Conditions at the Fukushima No. 1 nuclear plant are far worse than its operator or the government has admitted, according to freelance journalist Tomohiko Suzuki, who spent more than a month working undercover at the power station.

“Absolutely no progress is being made” towards the final resolution of the crisis, Suzuki told reporters at a Foreign Correspondents’ Club of Japan news conference on Dec. 15. Suzuki, 55, worked for a Toshiba Corp. subsidiary as a general laborer there from July 13 to Aug. 22, documenting sloppy repair work, companies including plant operator Tokyo Electric Power Co. (TEPCO) playing fast and loose with their workers’ radiation doses, and a marked concern for appearances over the safety of employees or the public.

For example, the no-entry zones around the plant — the 20-kilometer radius exclusion zone and the extension covering most of the village of Iitate and other municipalities — have more to do with convenience that actual safety, Suzuki says.

Tomohiko Suzuki shows reporters a watch with a pinhole camera on Dec. 15 at the Foreign Correspondents' Club of Japan.

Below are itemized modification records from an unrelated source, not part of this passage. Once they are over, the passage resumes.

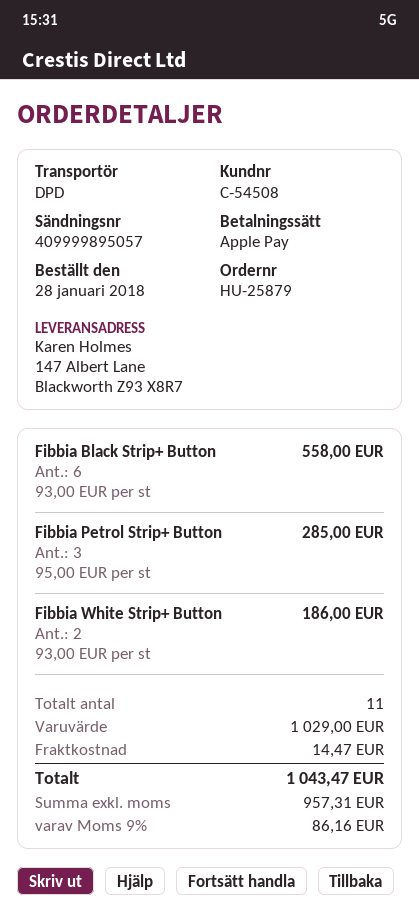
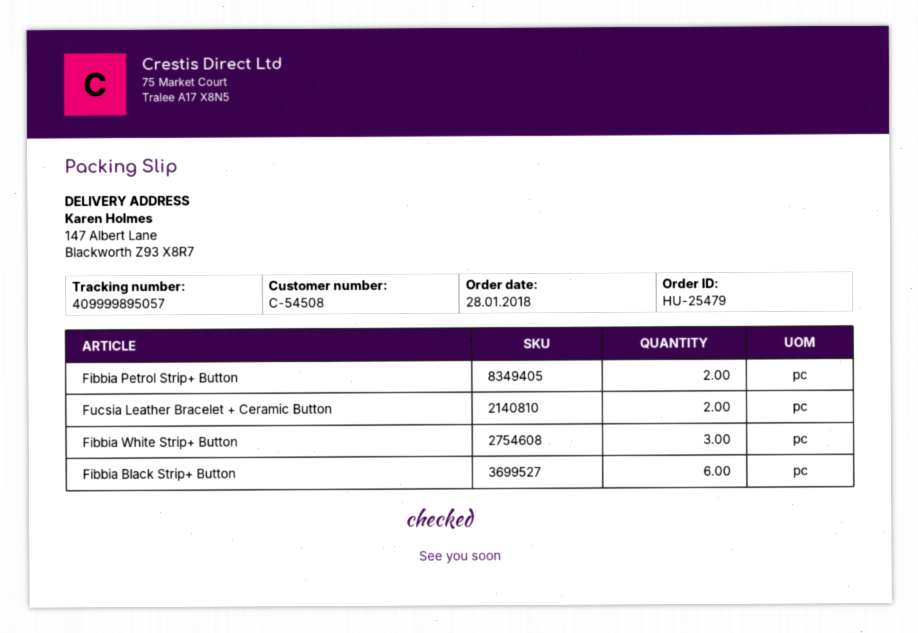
order number: HU-25879 -> HU-25479
Fibbia Petrol Strip+ Button: 3 -> 2
Fibbia White Strip+ Button: 2 -> 3
Fucsia Leather Bracelet + Ceramic Button: none -> 2

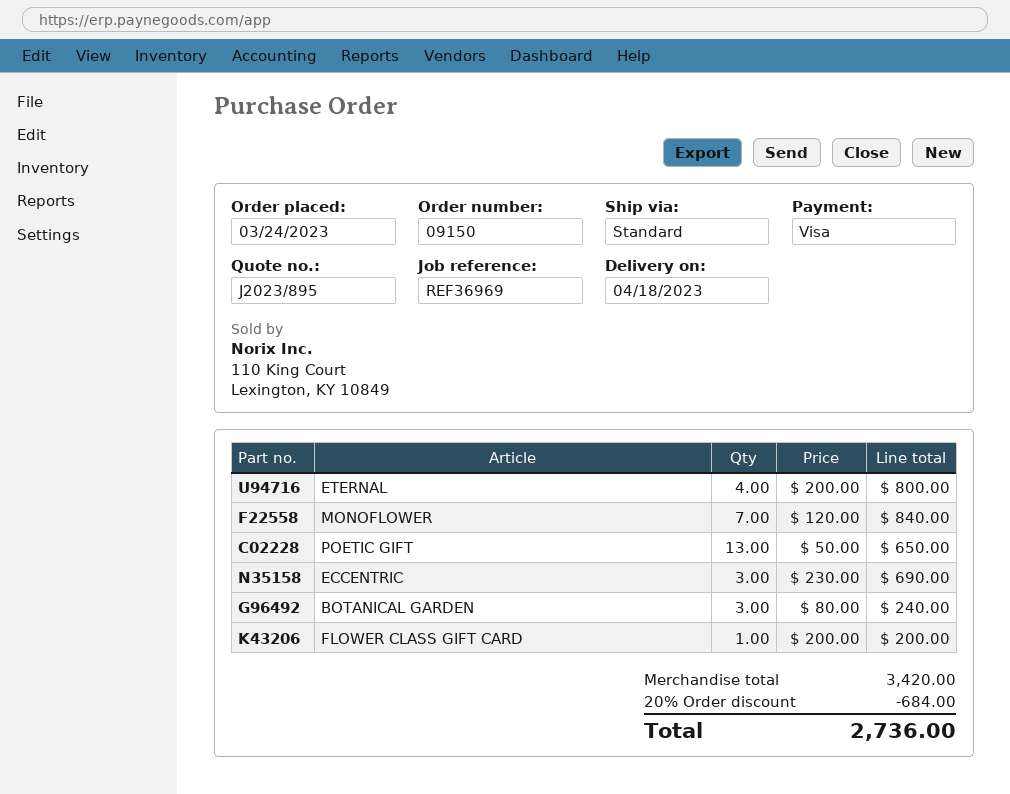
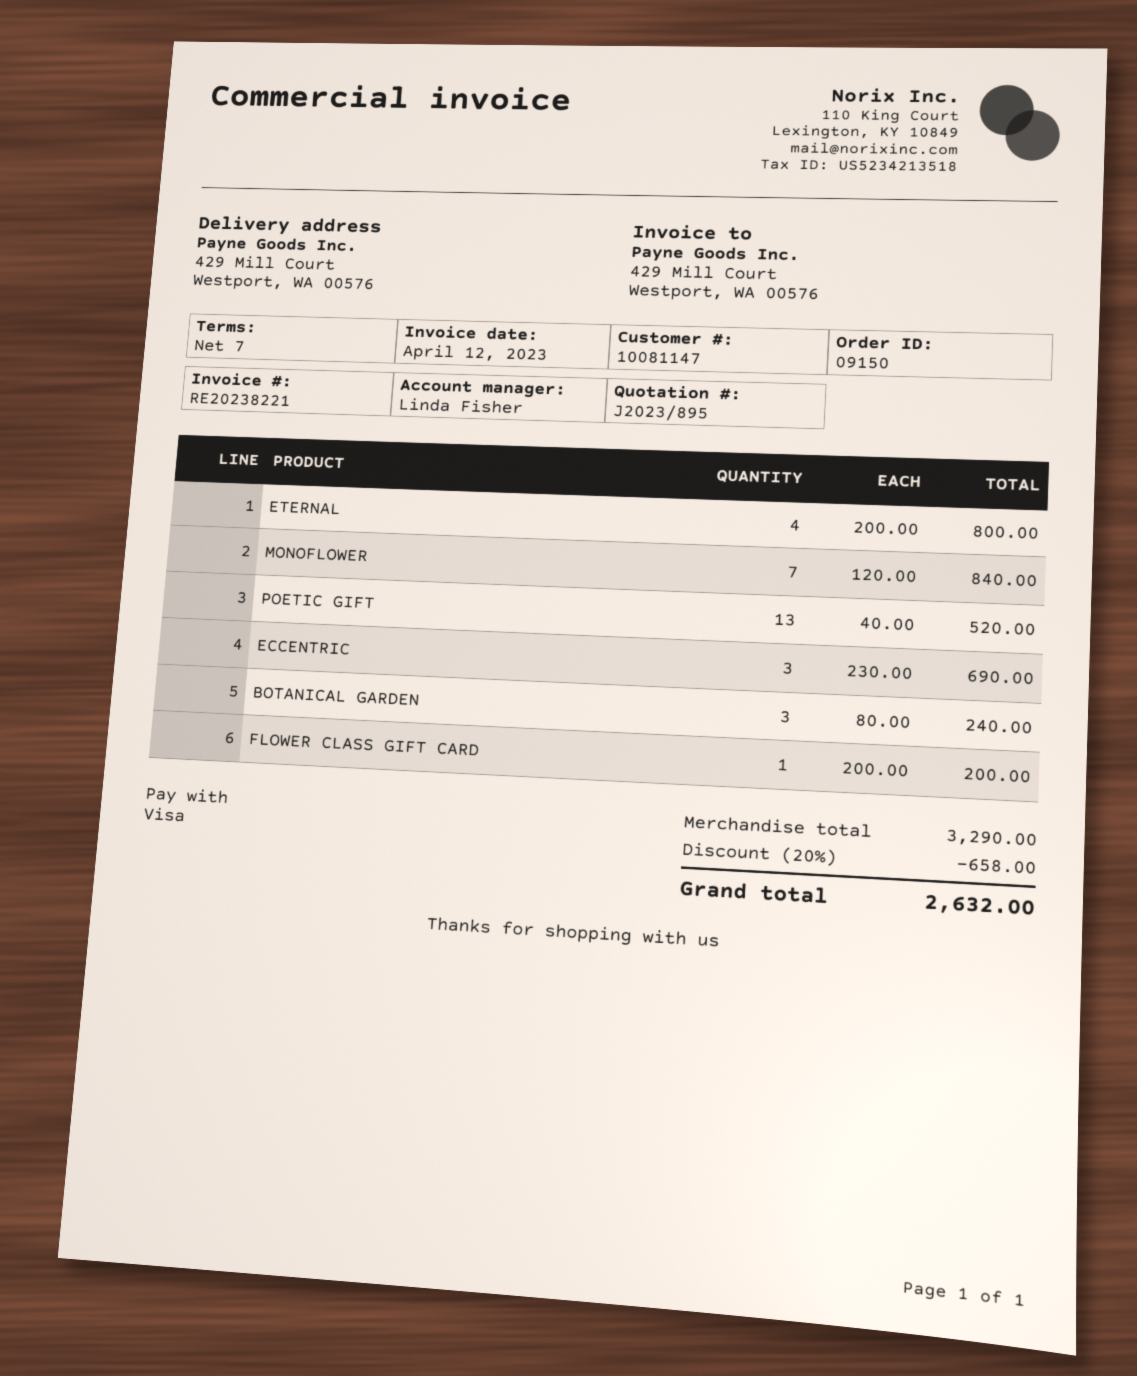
POETIC GIFT: 13 x 50.00 = 650.00 -> 13 x 40.00 = 520.00
subtotal: 3420.00 -> 3290.00
discount: 20% = 684.00 -> 20% = 658.00
total: 2736.00 -> 2632.00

He used the watch to photograph the inside of the Fukushima No. 1 nuclear plant while working undercover there in July and August. (Mainichi)

Tomohiko Suzuki shows reporters a watch with a pinhole camera on Dec. 15 at the Foreign Correspondents’ Club of Japan. He used the watch to photograph the inside of the Fukushima No. 1 nuclear plant while working undercover there in July and August. (Mainichi)

“(Nuclear) technology experts I’ve spoken to say that there are people living in areas where no one should be. It’s almost as though they’re living inside a nuclear plant,” says Suzuki. Based on this and his own radiation readings, he believes the 80-kilometer-radius evacuation advisory issued by the United States government after the meltdowns was “about right,” adding that the government probably decided on the current no-go zones to avoid the immense task of evacuating larger cities like Iwaki and Fukushima.

The situation at the plant itself is no better, where he says much of the work is simply “for show,” fraught with corporate jealousies and secretiveness and “completely different” from the “all-Japan” cooperative effort being presented by the government.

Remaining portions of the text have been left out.